### Assigned task
In full and without change, retype the records.

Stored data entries
--- START ---
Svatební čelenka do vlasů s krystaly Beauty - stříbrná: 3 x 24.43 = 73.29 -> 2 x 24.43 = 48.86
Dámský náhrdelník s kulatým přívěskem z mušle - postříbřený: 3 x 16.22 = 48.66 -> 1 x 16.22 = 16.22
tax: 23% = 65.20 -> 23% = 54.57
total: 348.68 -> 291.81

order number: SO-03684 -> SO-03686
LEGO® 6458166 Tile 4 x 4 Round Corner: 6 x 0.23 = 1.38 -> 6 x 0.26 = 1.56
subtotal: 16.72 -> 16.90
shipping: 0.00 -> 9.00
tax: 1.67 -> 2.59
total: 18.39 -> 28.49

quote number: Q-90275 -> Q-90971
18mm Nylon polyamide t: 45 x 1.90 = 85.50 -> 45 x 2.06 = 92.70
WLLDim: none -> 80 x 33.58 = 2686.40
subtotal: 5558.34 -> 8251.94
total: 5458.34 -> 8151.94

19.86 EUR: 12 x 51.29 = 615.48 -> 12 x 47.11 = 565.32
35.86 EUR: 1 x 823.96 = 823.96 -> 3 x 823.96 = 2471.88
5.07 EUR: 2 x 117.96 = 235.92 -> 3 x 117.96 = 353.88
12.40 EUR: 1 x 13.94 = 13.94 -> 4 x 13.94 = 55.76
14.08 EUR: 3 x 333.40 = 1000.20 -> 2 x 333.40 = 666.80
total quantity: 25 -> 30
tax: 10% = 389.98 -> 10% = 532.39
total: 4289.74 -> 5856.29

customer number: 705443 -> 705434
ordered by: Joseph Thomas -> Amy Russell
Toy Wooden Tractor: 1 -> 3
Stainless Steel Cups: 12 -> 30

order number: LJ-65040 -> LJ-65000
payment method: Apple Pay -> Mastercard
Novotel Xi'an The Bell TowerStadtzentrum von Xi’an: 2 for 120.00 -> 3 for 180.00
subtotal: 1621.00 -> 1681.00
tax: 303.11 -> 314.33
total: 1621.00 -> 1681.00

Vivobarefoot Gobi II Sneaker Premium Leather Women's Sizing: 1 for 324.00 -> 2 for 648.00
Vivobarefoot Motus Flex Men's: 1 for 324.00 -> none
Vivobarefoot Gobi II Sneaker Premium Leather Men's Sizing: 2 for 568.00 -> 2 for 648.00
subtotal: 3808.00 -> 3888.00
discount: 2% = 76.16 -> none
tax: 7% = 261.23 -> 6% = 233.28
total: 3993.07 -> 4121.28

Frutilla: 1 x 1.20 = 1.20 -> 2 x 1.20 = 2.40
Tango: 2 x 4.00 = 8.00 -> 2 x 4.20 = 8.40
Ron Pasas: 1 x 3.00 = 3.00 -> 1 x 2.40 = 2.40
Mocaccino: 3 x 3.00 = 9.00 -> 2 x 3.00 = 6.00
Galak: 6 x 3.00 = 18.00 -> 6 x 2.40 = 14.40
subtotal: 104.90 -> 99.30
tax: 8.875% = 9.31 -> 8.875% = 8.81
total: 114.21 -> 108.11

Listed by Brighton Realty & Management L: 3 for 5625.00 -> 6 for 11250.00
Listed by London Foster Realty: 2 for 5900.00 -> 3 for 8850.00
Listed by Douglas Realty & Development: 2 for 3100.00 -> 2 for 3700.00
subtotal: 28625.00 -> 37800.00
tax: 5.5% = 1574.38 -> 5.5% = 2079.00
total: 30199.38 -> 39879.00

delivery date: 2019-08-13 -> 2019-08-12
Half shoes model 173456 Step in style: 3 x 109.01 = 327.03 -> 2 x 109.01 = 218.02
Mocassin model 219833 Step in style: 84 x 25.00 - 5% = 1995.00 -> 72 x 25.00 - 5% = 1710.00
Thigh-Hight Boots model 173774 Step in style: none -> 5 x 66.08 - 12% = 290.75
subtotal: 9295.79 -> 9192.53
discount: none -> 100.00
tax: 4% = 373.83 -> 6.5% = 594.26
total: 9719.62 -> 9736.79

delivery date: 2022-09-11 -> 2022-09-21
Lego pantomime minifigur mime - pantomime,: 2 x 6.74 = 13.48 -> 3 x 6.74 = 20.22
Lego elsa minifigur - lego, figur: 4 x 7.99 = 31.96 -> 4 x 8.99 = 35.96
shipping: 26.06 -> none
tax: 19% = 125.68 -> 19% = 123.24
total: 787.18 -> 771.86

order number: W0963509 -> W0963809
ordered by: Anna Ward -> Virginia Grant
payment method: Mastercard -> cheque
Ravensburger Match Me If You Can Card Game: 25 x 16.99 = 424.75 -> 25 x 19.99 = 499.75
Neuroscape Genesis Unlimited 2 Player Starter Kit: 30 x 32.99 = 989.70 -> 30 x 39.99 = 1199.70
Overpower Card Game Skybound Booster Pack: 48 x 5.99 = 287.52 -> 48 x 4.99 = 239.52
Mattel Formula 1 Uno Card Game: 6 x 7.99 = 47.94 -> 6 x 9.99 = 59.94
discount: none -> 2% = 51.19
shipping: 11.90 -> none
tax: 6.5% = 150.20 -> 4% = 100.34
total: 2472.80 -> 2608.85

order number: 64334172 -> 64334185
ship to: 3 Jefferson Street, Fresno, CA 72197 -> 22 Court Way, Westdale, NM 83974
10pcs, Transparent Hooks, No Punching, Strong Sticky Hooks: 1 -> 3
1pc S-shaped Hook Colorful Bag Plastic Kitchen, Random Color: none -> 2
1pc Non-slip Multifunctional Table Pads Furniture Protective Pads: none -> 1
--- END ---
### Solution for this problem
Svatební čelenka do vlasů s krystaly Beauty - stříbrná: 3 x 24.43 = 73.29 -> 2 x 24.43 = 48.86
Dámský náhrdelník s kulatým přívěskem z mušle - postříbřený: 3 x 16.22 = 48.66 -> 1 x 16.22 = 16.22
tax: 23% = 65.20 -> 23% = 54.57
total: 348.68 -> 291.81

order number: SO-03684 -> SO-03686
LEGO® 6458166 Tile 4 x 4 Round Corner: 6 x 0.23 = 1.38 -> 6 x 0.26 = 1.56
subtotal: 16.72 -> 16.90
shipping: 0.00 -> 9.00
tax: 1.67 -> 2.59
total: 18.39 -> 28.49

quote number: Q-90275 -> Q-90971
18mm Nylon polyamide t: 45 x 1.90 = 85.50 -> 45 x 2.06 = 92.70
WLLDim: none -> 80 x 33.58 = 2686.40
subtotal: 5558.34 -> 8251.94
total: 5458.34 -> 8151.94

19.86 EUR: 12 x 51.29 = 615.48 -> 12 x 47.11 = 565.32
35.86 EUR: 1 x 823.96 = 823.96 -> 3 x 823.96 = 2471.88
5.07 EUR: 2 x 117.96 = 235.92 -> 3 x 117.96 = 353.88
12.40 EUR: 1 x 13.94 = 13.94 -> 4 x 13.94 = 55.76
14.08 EUR: 3 x 333.40 = 1000.20 -> 2 x 333.40 = 666.80
total quantity: 25 -> 30
tax: 10% = 389.98 -> 10% = 532.39
total: 4289.74 -> 5856.29

customer number: 705443 -> 705434
ordered by: Joseph Thomas -> Amy Russell
Toy Wooden Tractor: 1 -> 3
Stainless Steel Cups: 12 -> 30

order number: LJ-65040 -> LJ-65000
payment method: Apple Pay -> Mastercard
Novotel Xi'an The Bell TowerStadtzentrum von Xi’an: 2 for 120.00 -> 3 for 180.00
subtotal: 1621.00 -> 1681.00
tax: 303.11 -> 314.33
total: 1621.00 -> 1681.00

Vivobarefoot Gobi II Sneaker Premium Leather Women's Sizing: 1 for 324.00 -> 2 for 648.00
Vivobarefoot Motus Flex Men's: 1 for 324.00 -> none
Vivobarefoot Gobi II Sneaker Premium Leather Men's Sizing: 2 for 568.00 -> 2 for 648.00
subtotal: 3808.00 -> 3888.00
discount: 2% = 76.16 -> none
tax: 7% = 261.23 -> 6% = 233.28
total: 3993.07 -> 4121.28

Frutilla: 1 x 1.20 = 1.20 -> 2 x 1.20 = 2.40
Tango: 2 x 4.00 = 8.00 -> 2 x 4.20 = 8.40
Ron Pasas: 1 x 3.00 = 3.00 -> 1 x 2.40 = 2.40
Mocaccino: 3 x 3.00 = 9.00 -> 2 x 3.00 = 6.00
Galak: 6 x 3.00 = 18.00 -> 6 x 2.40 = 14.40
subtotal: 104.90 -> 99.30
tax: 8.875% = 9.31 -> 8.875% = 8.81
total: 114.21 -> 108.11

Listed by Brighton Realty & Management L: 3 for 5625.00 -> 6 for 11250.00
Listed by London Foster Realty: 2 for 5900.00 -> 3 for 8850.00
Listed by Douglas Realty & Development: 2 for 3100.00 -> 2 for 3700.00
subtotal: 28625.00 -> 37800.00
tax: 5.5% = 1574.38 -> 5.5% = 2079.00
total: 30199.38 -> 39879.00

delivery date: 2019-08-13 -> 2019-08-12
Half shoes model 173456 Step in style: 3 x 109.01 = 327.03 -> 2 x 109.01 = 218.02
Mocassin model 219833 Step in style: 84 x 25.00 - 5% = 1995.00 -> 72 x 25.00 - 5% = 1710.00
Thigh-Hight Boots model 173774 Step in style: none -> 5 x 66.08 - 12% = 290.75
subtotal: 9295.79 -> 9192.53
discount: none -> 100.00
tax: 4% = 373.83 -> 6.5% = 594.26
total: 9719.62 -> 9736.79

delivery date: 2022-09-11 -> 2022-09-21
Lego pantomime minifigur mime - pantomime,: 2 x 6.74 = 13.48 -> 3 x 6.74 = 20.22
Lego elsa minifigur - lego, figur: 4 x 7.99 = 31.96 -> 4 x 8.99 = 35.96
shipping: 26.06 -> none
tax: 19% = 125.68 -> 19% = 123.24
total: 787.18 -> 771.86

order number: W0963509 -> W0963809
ordered by: Anna Ward -> Virginia Grant
payment method: Mastercard -> cheque
Ravensburger Match Me If You Can Card Game: 25 x 16.99 = 424.75 -> 25 x 19.99 = 499.75
Neuroscape Genesis Unlimited 2 Player Starter Kit: 30 x 32.99 = 989.70 -> 30 x 39.99 = 1199.70
Overpower Card Game Skybound Booster Pack: 48 x 5.99 = 287.52 -> 48 x 4.99 = 239.52
Mattel Formula 1 Uno Card Game: 6 x 7.99 = 47.94 -> 6 x 9.99 = 59.94
discount: none -> 2% = 51.19
shipping: 11.90 -> none
tax: 6.5% = 150.20 -> 4% = 100.34
total: 2472.80 -> 2608.85

order number: 64334172 -> 64334185
ship to: 3 Jefferson Street, Fresno, CA 72197 -> 22 Court Way, Westdale, NM 83974
10pcs, Transparent Hooks, No Punching, Strong Sticky Hooks: 1 -> 3
1pc S-shaped Hook Colorful Bag Plastic Kitchen, Random Color: none -> 2
1pc Non-slip Multifunctional Table Pads Furniture Protective Pads: none -> 1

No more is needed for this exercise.